Clustering Is Not Rocket Science
The rocket science involved with designing and developing supersonic combustion ramjets (scramjets) is a tricky business. High-performance Linux clusters are used to aid the study of scramjets by facilitating detailed computations of the gas flow through the scramjet engine. The computational requirements for this and other real-world problems go beyond a few PCs under a desk. Prior to the Linux-cluster age, researchers often had to scale down the problem or simplify the mechanisms being studied to the detriment of the solution accuracy. Now, for instance, entire scramjet engines can be studied at quite high resolution.
In this article, we try to serve two purposes: we describe our experiences as a research group operating a large-scale cluster, and we demonstrate how Linux and companion software has made that possible without requiring specialist HPC expertise. As HPC Linux clustering has matured, it has become an aid to rocket science, without needing to be rocket science itself.
That last statement probably requires some clarification. When clusters were first built, they were heralded for offering unbeatable performance per dollar or “bang for buck”, as the phrase goes. However, as you tried to scale up to large numbers of nodes, the operation of a large-scale cluster started to become quite complex. For a number of reasons, including lack of clustering software tools, large clusters required a full-time system administrator. We argue that this situation has changed now thanks to simple effective tools written for Linux that are aimed at cluster operation and management.

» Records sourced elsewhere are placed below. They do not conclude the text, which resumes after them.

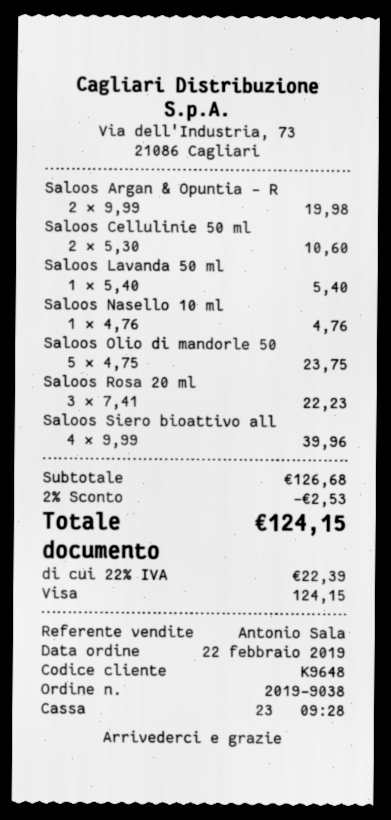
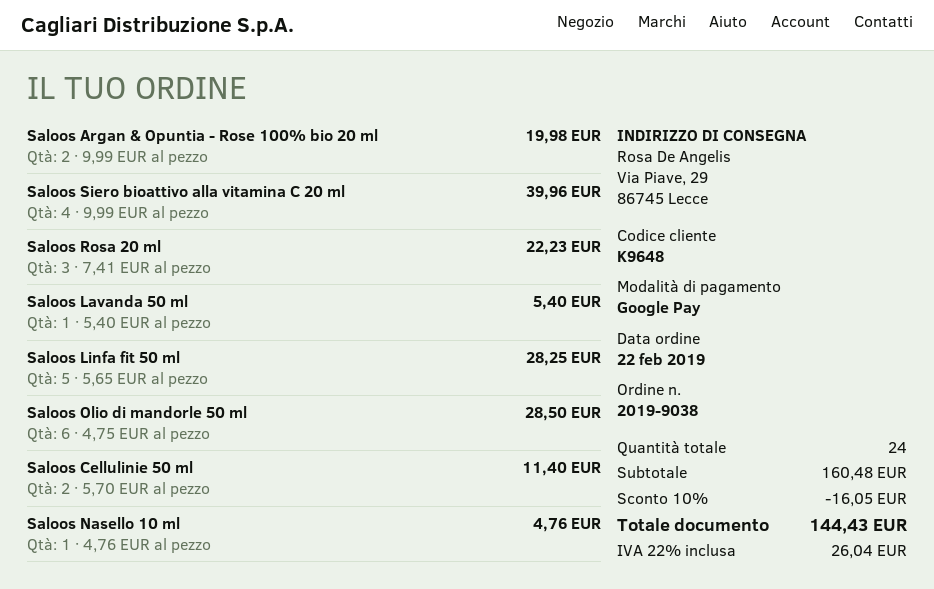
payment method: Visa -> Google Pay
Saloos Cellulinie 50 ml: 2 x 5.30 = 10.60 -> 2 x 5.70 = 11.40
Saloos Olio di mandorle 50: 5 x 4.75 = 23.75 -> 6 x 4.75 = 28.50
Saloos Linfa fit 50 ml: none -> 5 x 5.65 = 28.25
subtotal: 126.68 -> 160.48
discount: 2% = 2.53 -> 10% = 16.05
tax: 22% = 22.39 -> 22% = 26.04
total: 124.15 -> 144.43

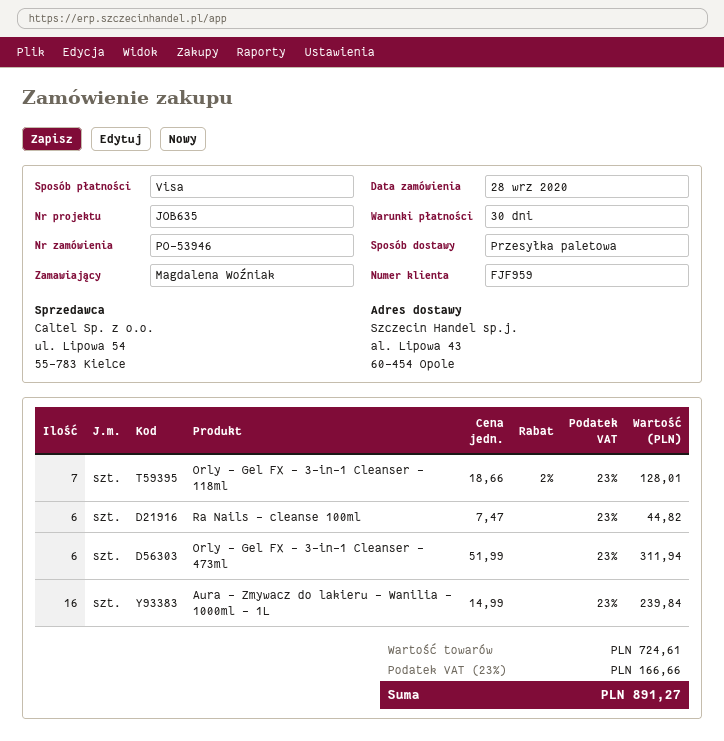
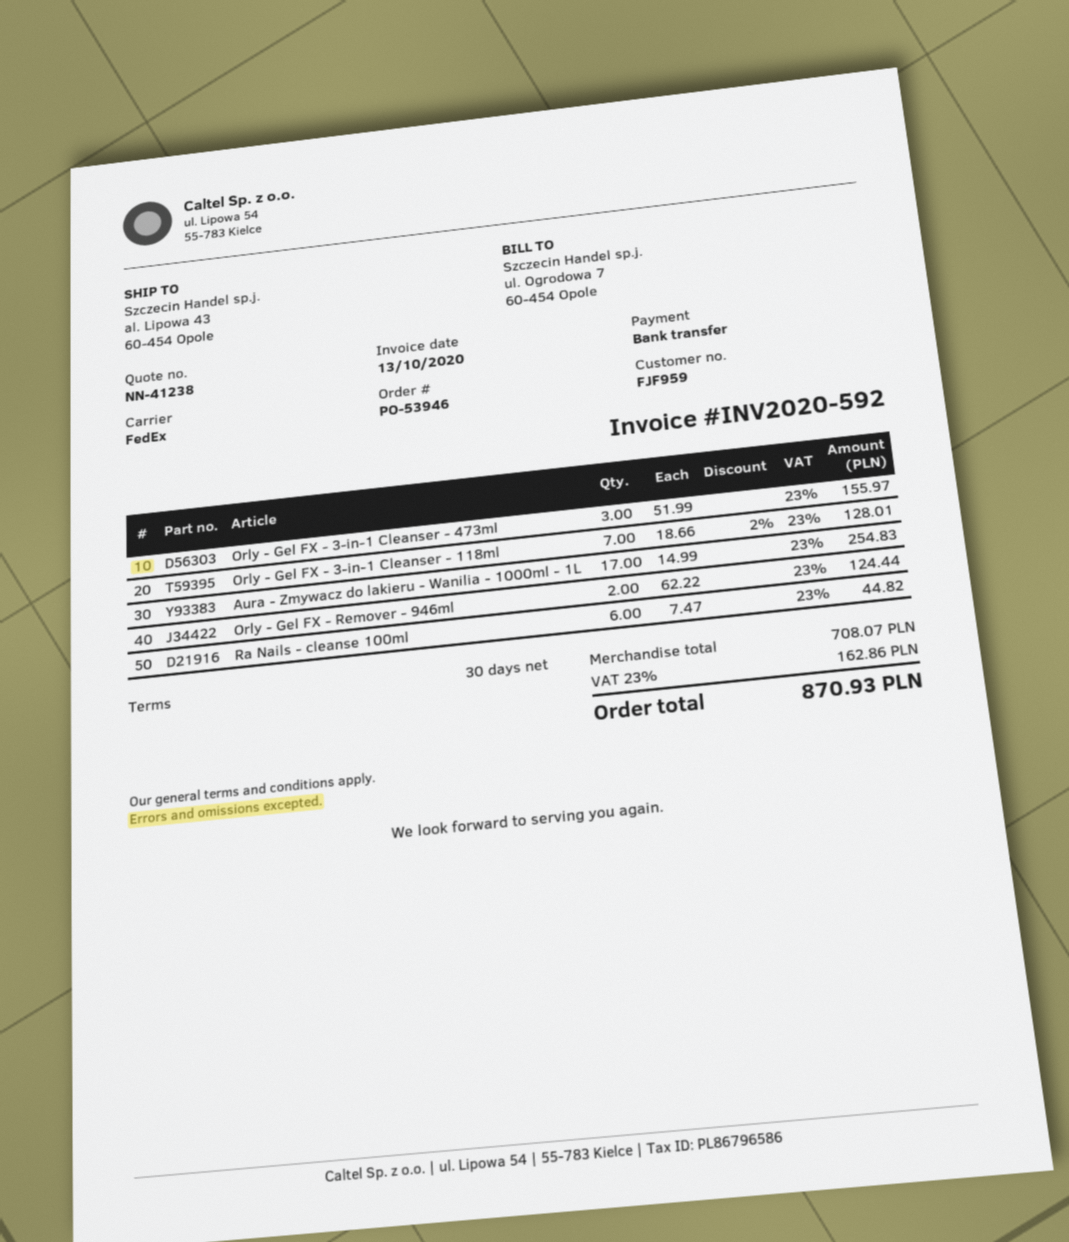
payment method: Visa -> bank transfer
shipping method: pallet freight -> FedEx
Orly - Gel FX - 3-in-1 Cleanser - 473ml: 6 x 51.99 = 311.94 -> 3 x 51.99 = 155.97
Aura - Zmywacz do lakieru - Wanilia - 1000ml - 1L: 16 x 14.99 = 239.84 -> 17 x 14.99 = 254.83
Orly - Gel FX - Remover - 946ml: none -> 2 x 62.22 = 124.44
subtotal: 724.61 -> 708.07
tax: 23% = 166.66 -> 23% = 162.86
total: 891.27 -> 870.93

In June 2004, two research groups at the University of Queensland, the Centre for Hypersonics and the Centre for Computational Molecular Science, teamed up to purchase a cluster of 66 dual-Opteron nodes from Sun Microsystems. The people at Sun were generous enough to sponsor two-thirds of the cost of the machine. A grant from the Queensland Smart State Research Facilities Fund covered the remaining third of the machine cost. Additionally, the University of Queensland provided the infrastructure, such as the air conditioning and specially designed machine room. We suddenly faced the challenge, albeit a pleasant one, of operating a 66-node cluster that was an order of magnitude larger than our previous cluster of five or six desktops. We didn't have the resources to obtain expensive proprietary cluster control kits, nor did we have the experience or expertise in large-scale cluster management. We were, however, highly aware of the advantages Linux offered in terms of cost, scalability, flexibility and reliability.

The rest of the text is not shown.